The Greenbelt Expansion Study Area: What it is and Why it matters
The Ontario Government has announced a consultation process to consider growing the Greenbelt to protect critical water systems in communities to the west and north of the existing Greenbelt.
The Province has identified critical water systems ("the Study Area") currently under pressure from urban growth and climate change, and is seeking public input regarding how and where we should expand Greenbelt protection in those key areas.
See our 101 below and attend a Public Open House near you to get the scoop on the proposed study area!
Download the Province's Public Consultation Document
The Greenbelt Expansion Study Area
The Study Area under consideration include wetlands, streams, rivers, re-charge areas, and moraines in communities to the west and north of the existing Greenbelt.
These areas are being considered for Greenbelt protection because of their importance to our overall water system and the pressures they are facing from development and urban growth. In particular, the Province is considering adding the following areas to Greenbelt Protection:
- The Waterloo and Paris/Galt moraine complex in Waterloo Region, and Brant and Wellington counties.
- The Orangeville Moraine in Wellington and Dufferin counties.
- Several small moraines, including the Gibraltar and Singhampton moraines, along the brow of the Niagara Escarpment in Dufferin and Simcoe counties.
- The Oro Moraine in northeast Simcoe County.
- The Nottawasaga River corridor in Dufferin and Simcoe counties.
- Important surface water and recharge features in southeast Simcoe County.
- Catchment areas and wetlands west of Minesing in Dufferin and Simcoe counties.

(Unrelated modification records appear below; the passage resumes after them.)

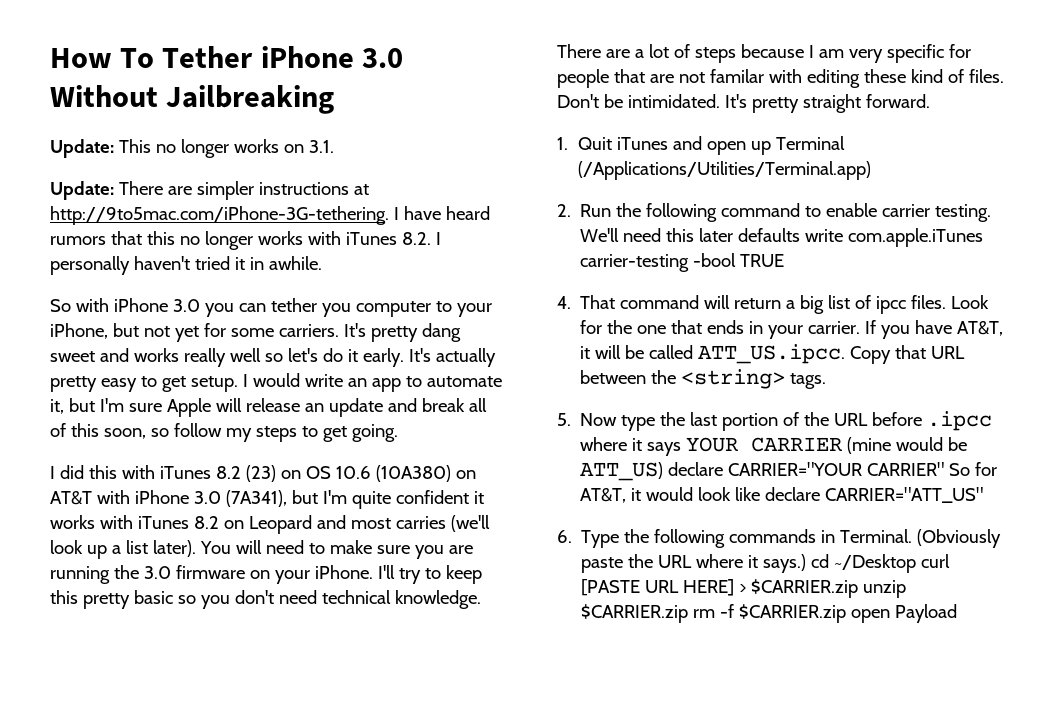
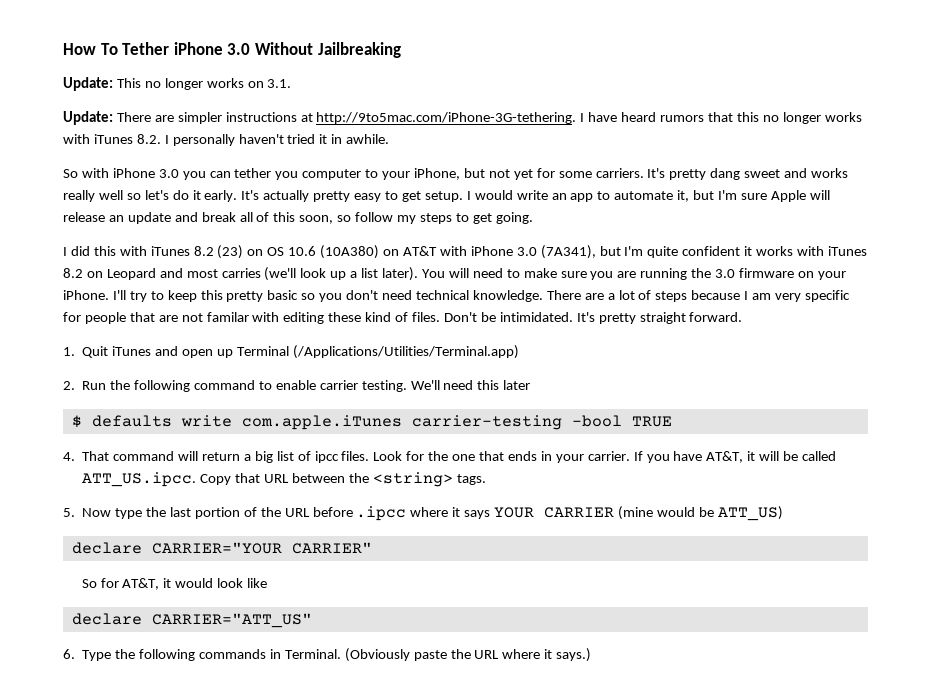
- We'll need this later defaults write com.apple.iTunes carrier-testing -bool TRUE
+ We'll need this later
+ $ defaults write com.apple.iTunes carrier-testing -bool TRUE
- 5. Now type the last portion of the URL before .ipcc where it says YOUR CARRIER (mine would be ATT_US) declare CARRIER="YOUR CARRIER" So for AT&T, it would look like declare CARRIER="ATT_US"
+ 5. Now type the last portion of the URL before .ipcc where it says YOUR CARRIER (mine would be ATT_US)
+ declare CARRIER="YOUR CARRIER"
+ So for AT&T, it would look like
+ declare CARRIER="ATT_US"
- (Obviously paste the URL where it says.) cd ~/Desktop curl [PASTE URL HERE] > $CARRIER.zip unzip $CARRIER.zip rm -f $CARRIER.zip open Payload
+ (Obviously paste the URL where it says.)

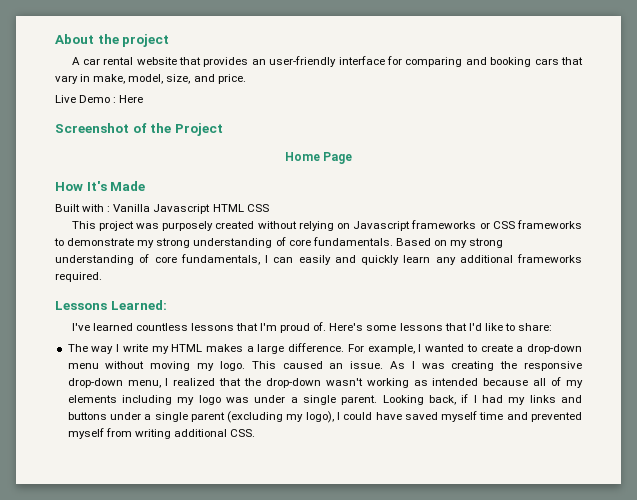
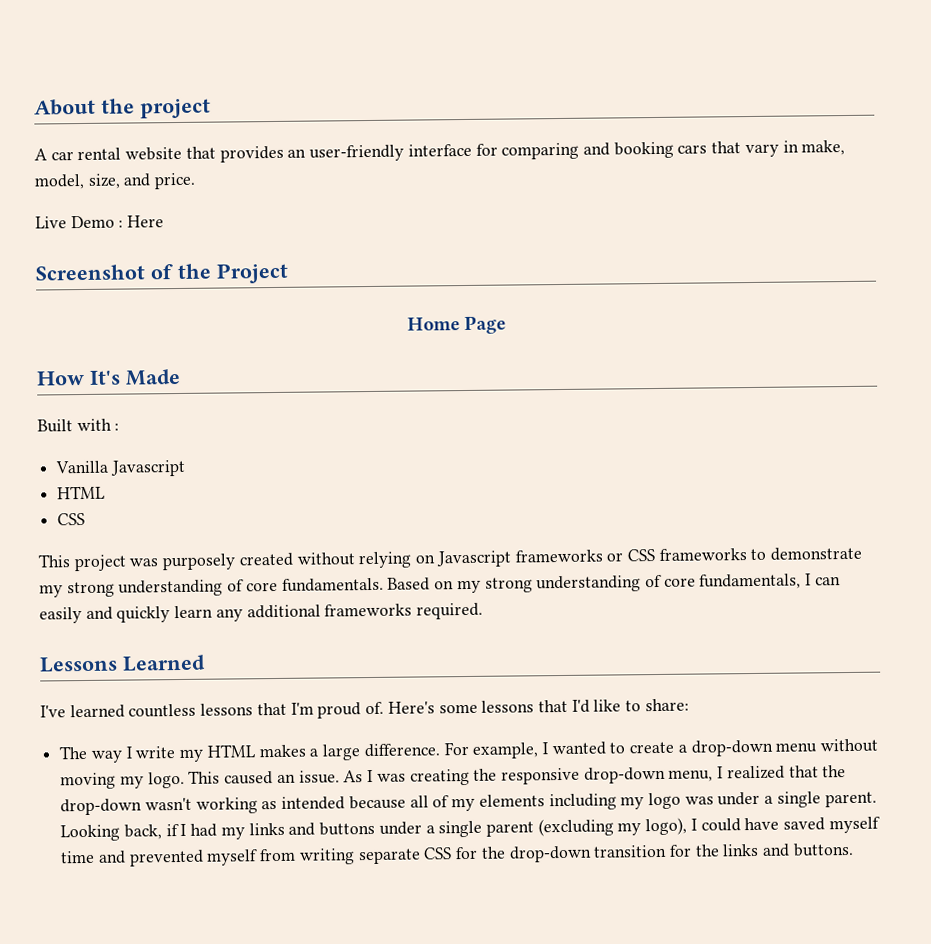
- Built with : Vanilla Javascript HTML CSS
+ Built with :
+ Vanilla Javascript
+ HTML
+ CSS
- Lessons Learned:
+ Lessons Learned
- Looking back, if I had my links and buttons under a single parent (excluding my logo), I could have saved myself time and prevented myself from writing additional CSS.
+ Looking back, if I had my links and buttons under a single parent (excluding my logo), I could have saved myself time and prevented myself from writing separate CSS for the drop-down transition for the links and buttons.

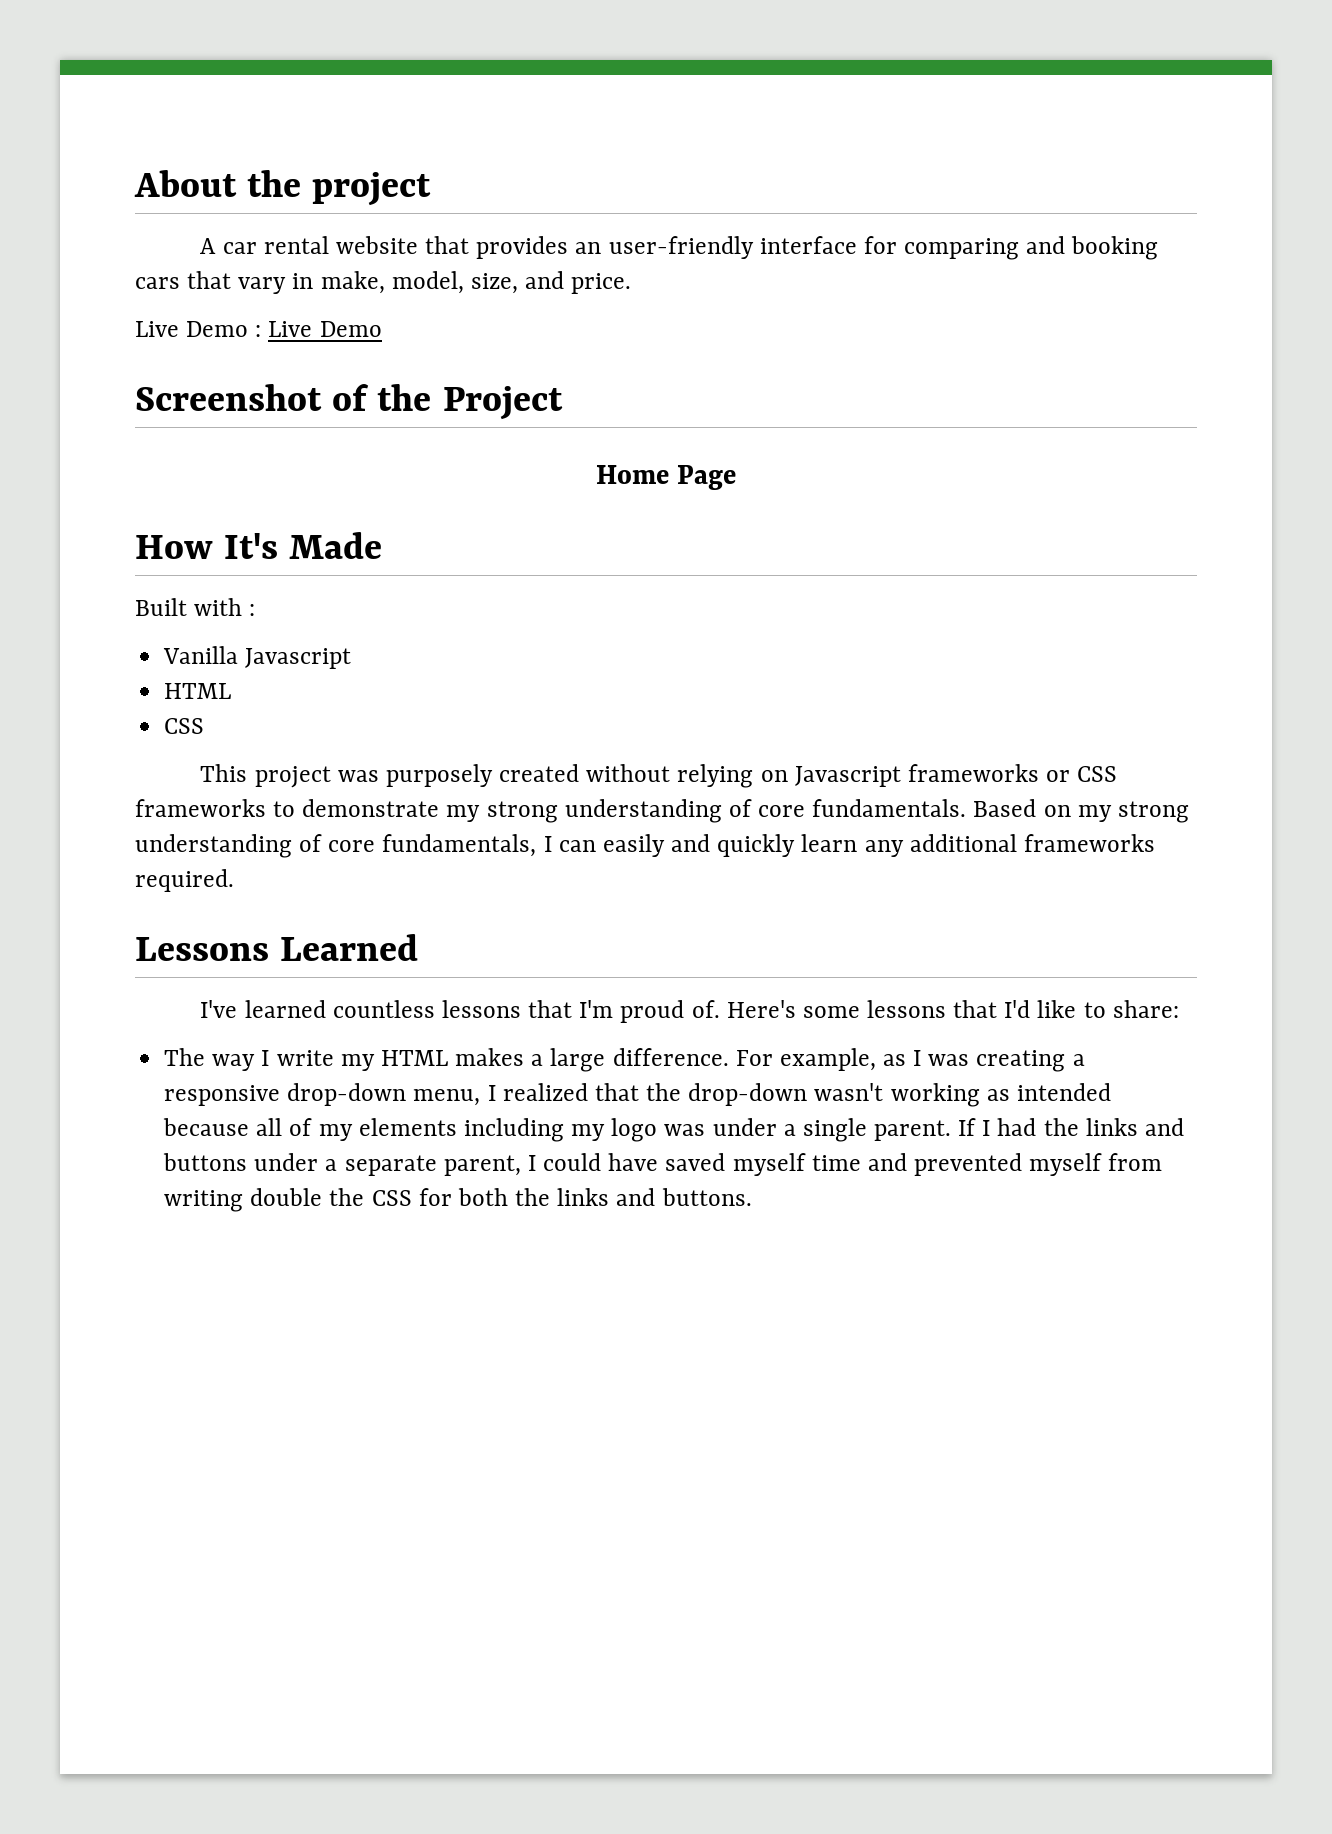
- Live Demo : Here
+ Live Demo : Live Demo
- For example, I wanted to create a drop-down menu without moving my logo. This caused an issue. As I was creating the responsive drop-down menu, I realized that the drop-down wasn't working as intended because all of my elements including my logo was under a single parent.
+ For example, as I was creating a responsive drop-down menu, I realized that the drop-down wasn't working as intended because all of my elements including my logo was under a single parent.
- Looking back, if I had my links and buttons under a single parent (excluding my logo), I could have saved myself time and prevented myself from writing separate CSS for the drop-down transition for the links and buttons.
+ If I had the links and buttons under a separate parent, I could have saved myself time and prevented myself from writing double the CSS for both the links and buttons.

- The Study Area is based on where moraines, coldwater streams and wetlands overlap
- Moraines act as natural rain barrels, they filter and store rainwater in underground aquifers more rapidly and in much greater amounts than the surrounding, less permeable areas
- This process provides a reliable supply of water for coldwater streams and a supply of drinking water for many communities
- Moraines are often the source areas for water that sustain important waterways and sensitive wetlands and species
- Coldwater streams are important habitat areas for fish and wildlife
- Species such as brook trout are adapted to the temperatures of these streams and will not survive in warmer water
- Wetlands are among the most productive and diverse habitats on Earth, hosting an array of plants, birds, insects, amphibians, fish and other animals, including many species at risk
- Wetlands are important for the quality and quantity of water because they filter sediment, absorb nutrients and convert many chemicals to less harmful forms
- Wetlands also provide clean and abundant water, controlling flooding and erosion, storing carbon, facilitating recreational opportunities and providing other important social and cultural benefits
- Inefficient development. Moraines and other source water areas are complex and interconnected systems that are highly sensitive to changes from increased urbanization. Loss of habitat, increasing demands for water, and escalating levels of pollution are proven to have irreversible long term effects.
- Climate change. Extreme weather events that cause floods and droughts are placing more pressure on our water sources. Keeping the existing hydrological systems in tact is critical to ensure the ecosystem services they provide - like clean drinking water and abundant supplies for rural economic drivers, such as agriculture - continue to function.
- It's a strong Provincial policy. The Greenbelt Plan is a provincial land use plan that permanently protects prime farmland, specialty cropland, and environmentally significant land from inappropriate development.
- Strong track record with preventing degradation. Experience from the past 13 years shows that the Greenbelt is successful at protecting nature, water and farmland and preventing costly and inefficient sprawl. For more information, read the Report Card on the Environmental Health of the Greenbelt.
- Provides a baseline of permanent protection. Right now, municipalities across the Greater Golden Horseshoe have different policies and guidelines on water preservation and protection, resulting in a patchwork of protections that cannot address the broader "eco-systems approach" required to protect the water systems crossing municipal boundaries. Growing the Greenbelt would ensure all these areas have a permanent baseline of protection.
- Strong public support. 9 in 10 Ontarians agree that the Greenbelt is one of the most important contributions to the future of the province.
What else can be done?
While the 'Study Areas' proposed by the Province for Greenbelt expansion is a critical first step to ensure critical water systems are protected for generations to come, more areas should be considered for immediate protection. A coalition of 120 organizations, with over 500,000 members across Ontario, has put together an ambitious, science-based plan to protect vital water supplies adjacent to the existing Greenbelt. Several areas in this plan have been left out of Study Areas currently being considered by the government. Find out more.
Growing the Greenbelt would permanently protect prime farmland, specialty cropland, water sources, and environmentally significant land from inappropriate development right now – not at some point in the future.